↓↓↓

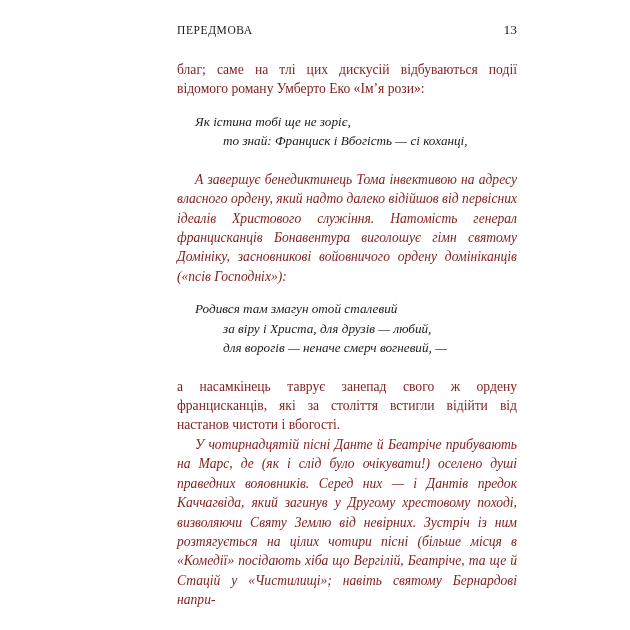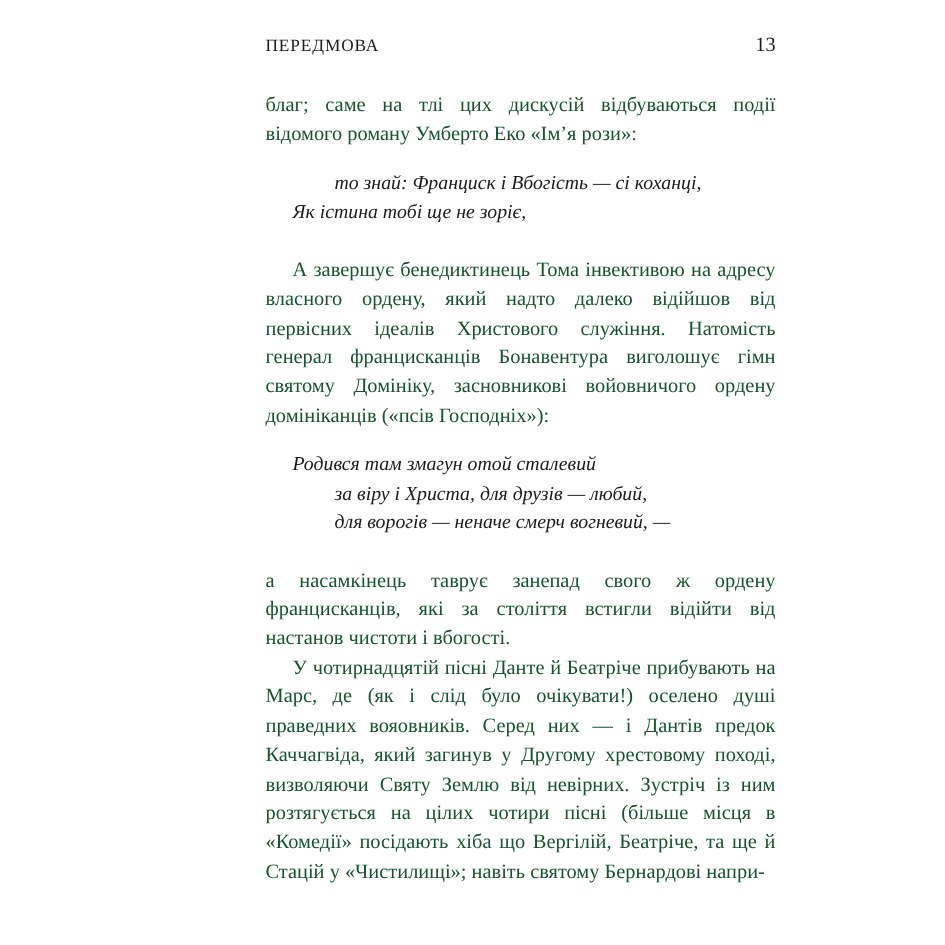--- a/index.html
+++ b/index.html
@@ -42,24 +42,25 @@
   .folio {
     font-size: 13.5px;
     color: #1a1a1a;
   }
   p {
     margin: 0;
     font-size: 13.6px;
     line-height: 1.43;
     text-align: justify;
     text-justify: inter-word;
-    color: #14532d;
+    color: #7f1d1d;
   }
   p.indent {
     text-indent: 18px;
+    font-style: italic;
   }
   p.noindent {
     text-indent: 0;
   }
   .verse {
     margin: 13px 0 13px 0;
     font-style: italic;
     font-size: 13.2px;
     line-height: 1.47;
   }
@@ -79,22 +80,22 @@
   <div class="content">
 
     <div class="header">
       <div class="running-head">ПЕРЕДМОВА</div>
       <div class="folio">13</div>
     </div>
 
     <p class="noindent">благ; саме на тлі цих дискусій відбуваються події відомого роману Умберто Еко «Ім’я рози»:</p>
 
     <div class="verse">
+      <span class="line v-l0">Як істина тобі ще не зоріє,</span>
       <span class="line v-l1">то знай: Франциск і Вбогість — сі коханці,</span>
-      <span class="line v-l0">Як істина тобі ще не зоріє,</span>
     </div>
 
     <div class="gap-xs"></div>
 
     <p class="indent">А завершує бенедиктинець Тома інвективою на адресу власного ордену, який надто далеко відійшов від первісних ідеалів Христового служіння. Натомість генерал францисканців Бонавентура виголошує гімн святому Домініку, засновникові войовничого ордену домініканців («псів Господніх»):</p>
 
     <div class="verse">
       <span class="line v-l0">Родився там змагун отой сталевий</span>
       <span class="line v-l1">за віру і Христа, для друзів — любий,</span>
       <span class="line v-l2">для ворогів — неначе смерч вогневий, —</span>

↑↑↑

- Aim of the exercise
Would you retype exactly the lines above, from the line with "font-size: 13.5px;" to the line with "text-indent: 18px;", with both end lines kept and nothing more?

- Written reply
     font-size: 13.5px;
     color: #1a1a1a;
   }
   p {
     margin: 0;
     font-size: 13.6px;
     line-height: 1.43;
     text-align: justify;
     text-justify: inter-word;
-    color: #14532d;
+    color: #7f1d1d;
   }
   p.indent {
     text-indent: 18px;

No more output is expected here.